Across the globe, major gas and oil companies are planning on investing more in digital technologies in an effort to save costs, especially in the wake of the volatile 2018 market. According to Brent crude futures numbers, in the third quarter of last year oil prices hit a high of as much as $85 per barrel, though prices recovered and stabilised by January.

Due to the recent unpredictability of the marketplace, many oil giants are aiming to improve their efficiency in the coming year. In a survey conducted by EY of 100 oil and gas executives, 89% of respondents said that they planned to increase their investment in digital technologies over the next two years, while almost half of respondents cited efficiency as the driver behind their investment plans.

In the same survey, most respondents indicated that they expected robotic process automation (RPA) and advanced analytics as the two most important digital technologies of the coming five years. Three-quarters of organisations surveyed already had RPA in place, while almost 90% said that they utilised advanced analytics to help boost productivity. Around 70% of respondents plan to introduce the Internet of Things (IoT) in the next year and a half.

Why Oil and Gas Companies are Embracing Digitisation

One of the main reasons that gas and oil executives are expressing an increased interest in digital technologies is because automation can help to reduce wasted time and money in an industrial environment. By implementing RPA, companies reduce their reliance on costly and often inefficient human labour. It also helps to streamline complex processes and increase output.

According to Jeff Williams, Global Oil & Gas Advisory Leader at EY, “There is now broad recognition across the industry, however, that short-term cost-cutting is not the answer, and that digitisation has the potential to significantly improve efficiency. If businesses can think holistically about technology, they can go further to unlock ambitious growth opportunities and emerge as industry leaders.”

The Challenges of a Digital Future

Though oil and gas executives are optimistic about the future of digitisation, many also remain wary of the challenges it poses. According to the EY report, only 31% of respondents believed that their investment and trading plans were “highly aligned” with the views of their cohorts and colleagues. Furthermore, almost half felt that reaching an agreement regarding digital investment among senior executives and the board of directors would be a strategic problem in the coming future.

Williams believes that the key to integrating new technology into the oil and gas sector is not to outsource digital solutions, but instead to build an in-house system from the ground up. According to Williams, “There still appears to be a lack of confidence among senior oil and gas executives about how to define and execute their digital vision, and the scope of many businesses’ strategies is still too narrow. While outsourcing can be beneficial at the outset, ultimately, we believe the winners will build integrated, in-house capabilities that embrace the transformative potential of new technologies.”

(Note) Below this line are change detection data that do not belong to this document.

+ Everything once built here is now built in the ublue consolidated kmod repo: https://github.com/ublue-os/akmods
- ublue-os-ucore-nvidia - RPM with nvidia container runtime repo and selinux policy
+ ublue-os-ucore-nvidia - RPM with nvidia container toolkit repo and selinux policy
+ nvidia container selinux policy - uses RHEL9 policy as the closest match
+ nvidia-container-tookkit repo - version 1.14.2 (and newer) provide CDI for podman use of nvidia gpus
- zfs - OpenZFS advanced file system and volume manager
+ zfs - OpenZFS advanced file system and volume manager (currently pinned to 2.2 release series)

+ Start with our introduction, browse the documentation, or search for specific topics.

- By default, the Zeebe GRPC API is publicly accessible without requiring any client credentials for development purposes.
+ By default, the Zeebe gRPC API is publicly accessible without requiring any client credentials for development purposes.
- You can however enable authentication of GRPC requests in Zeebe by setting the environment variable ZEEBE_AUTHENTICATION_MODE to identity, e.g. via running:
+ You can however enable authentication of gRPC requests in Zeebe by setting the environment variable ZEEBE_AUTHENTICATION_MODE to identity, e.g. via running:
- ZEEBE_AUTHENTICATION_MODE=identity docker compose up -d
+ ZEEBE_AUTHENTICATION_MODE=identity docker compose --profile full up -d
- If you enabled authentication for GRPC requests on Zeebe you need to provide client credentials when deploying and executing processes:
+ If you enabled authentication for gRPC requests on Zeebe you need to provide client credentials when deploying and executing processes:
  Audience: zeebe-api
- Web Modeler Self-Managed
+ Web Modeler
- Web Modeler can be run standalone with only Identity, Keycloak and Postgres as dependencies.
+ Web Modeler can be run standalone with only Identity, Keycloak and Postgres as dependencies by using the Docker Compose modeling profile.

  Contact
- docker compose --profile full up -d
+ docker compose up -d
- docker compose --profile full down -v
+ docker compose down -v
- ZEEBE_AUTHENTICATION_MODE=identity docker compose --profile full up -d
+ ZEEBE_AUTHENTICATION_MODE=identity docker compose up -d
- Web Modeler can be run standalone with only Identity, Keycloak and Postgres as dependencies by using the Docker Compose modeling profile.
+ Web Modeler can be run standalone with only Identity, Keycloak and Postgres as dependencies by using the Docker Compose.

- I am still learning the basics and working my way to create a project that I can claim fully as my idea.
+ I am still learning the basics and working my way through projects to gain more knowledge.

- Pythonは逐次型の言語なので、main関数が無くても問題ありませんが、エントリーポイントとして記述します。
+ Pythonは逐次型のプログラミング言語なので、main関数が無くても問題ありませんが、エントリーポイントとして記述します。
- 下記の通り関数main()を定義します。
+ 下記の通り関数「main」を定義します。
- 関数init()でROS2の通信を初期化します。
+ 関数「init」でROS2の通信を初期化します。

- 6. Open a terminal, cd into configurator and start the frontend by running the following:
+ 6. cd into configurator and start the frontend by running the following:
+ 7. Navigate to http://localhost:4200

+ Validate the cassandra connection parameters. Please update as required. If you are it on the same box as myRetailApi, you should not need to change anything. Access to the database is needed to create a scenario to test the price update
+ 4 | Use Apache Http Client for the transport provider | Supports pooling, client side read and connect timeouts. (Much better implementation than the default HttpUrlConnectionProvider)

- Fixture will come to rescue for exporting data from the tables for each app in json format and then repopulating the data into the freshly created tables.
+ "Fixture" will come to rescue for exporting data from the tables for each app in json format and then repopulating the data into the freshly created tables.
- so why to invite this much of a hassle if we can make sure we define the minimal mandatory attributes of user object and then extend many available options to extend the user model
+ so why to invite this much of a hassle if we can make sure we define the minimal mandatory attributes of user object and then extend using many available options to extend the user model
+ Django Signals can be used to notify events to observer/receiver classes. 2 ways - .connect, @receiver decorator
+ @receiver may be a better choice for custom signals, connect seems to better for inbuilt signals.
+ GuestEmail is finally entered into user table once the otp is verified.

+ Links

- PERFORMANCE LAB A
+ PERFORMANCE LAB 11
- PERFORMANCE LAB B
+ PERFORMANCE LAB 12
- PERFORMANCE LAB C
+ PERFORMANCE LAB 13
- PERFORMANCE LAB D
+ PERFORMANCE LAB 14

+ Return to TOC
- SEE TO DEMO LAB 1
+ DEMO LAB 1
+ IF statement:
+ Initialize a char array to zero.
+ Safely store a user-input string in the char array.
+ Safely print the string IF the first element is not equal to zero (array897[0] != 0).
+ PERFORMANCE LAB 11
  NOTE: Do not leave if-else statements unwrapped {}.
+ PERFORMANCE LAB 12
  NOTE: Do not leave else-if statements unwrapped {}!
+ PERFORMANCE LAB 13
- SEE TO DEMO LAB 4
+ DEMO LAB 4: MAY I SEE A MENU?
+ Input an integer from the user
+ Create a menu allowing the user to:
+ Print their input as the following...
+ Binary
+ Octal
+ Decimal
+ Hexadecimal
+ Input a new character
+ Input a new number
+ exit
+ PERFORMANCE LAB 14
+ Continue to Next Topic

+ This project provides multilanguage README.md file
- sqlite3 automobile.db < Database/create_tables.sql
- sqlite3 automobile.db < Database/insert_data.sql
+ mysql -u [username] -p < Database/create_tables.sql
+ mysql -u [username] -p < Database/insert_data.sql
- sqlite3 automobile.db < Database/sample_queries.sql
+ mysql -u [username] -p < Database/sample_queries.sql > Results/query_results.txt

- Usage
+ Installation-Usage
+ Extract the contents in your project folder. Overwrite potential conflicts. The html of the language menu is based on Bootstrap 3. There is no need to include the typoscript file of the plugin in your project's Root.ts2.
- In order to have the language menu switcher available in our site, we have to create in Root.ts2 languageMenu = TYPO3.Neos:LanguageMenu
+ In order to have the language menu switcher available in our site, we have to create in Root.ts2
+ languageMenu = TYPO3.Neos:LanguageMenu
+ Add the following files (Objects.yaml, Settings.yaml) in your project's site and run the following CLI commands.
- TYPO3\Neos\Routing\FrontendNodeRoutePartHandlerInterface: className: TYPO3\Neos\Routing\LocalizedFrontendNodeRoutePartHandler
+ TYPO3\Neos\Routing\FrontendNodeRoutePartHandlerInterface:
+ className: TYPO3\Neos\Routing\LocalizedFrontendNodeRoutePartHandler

Though the future of digital technology within the gas and oil industry promises to be a challenge, many companies are ready to face the issue head-on. The coming year promises to see a surge in gas and oil digital investment and companies introduce new technology into their processes. With an increased focus on the digital realm, gas and oil giants can expect to see reduced overhead costs and increased efficiency throughout 2019.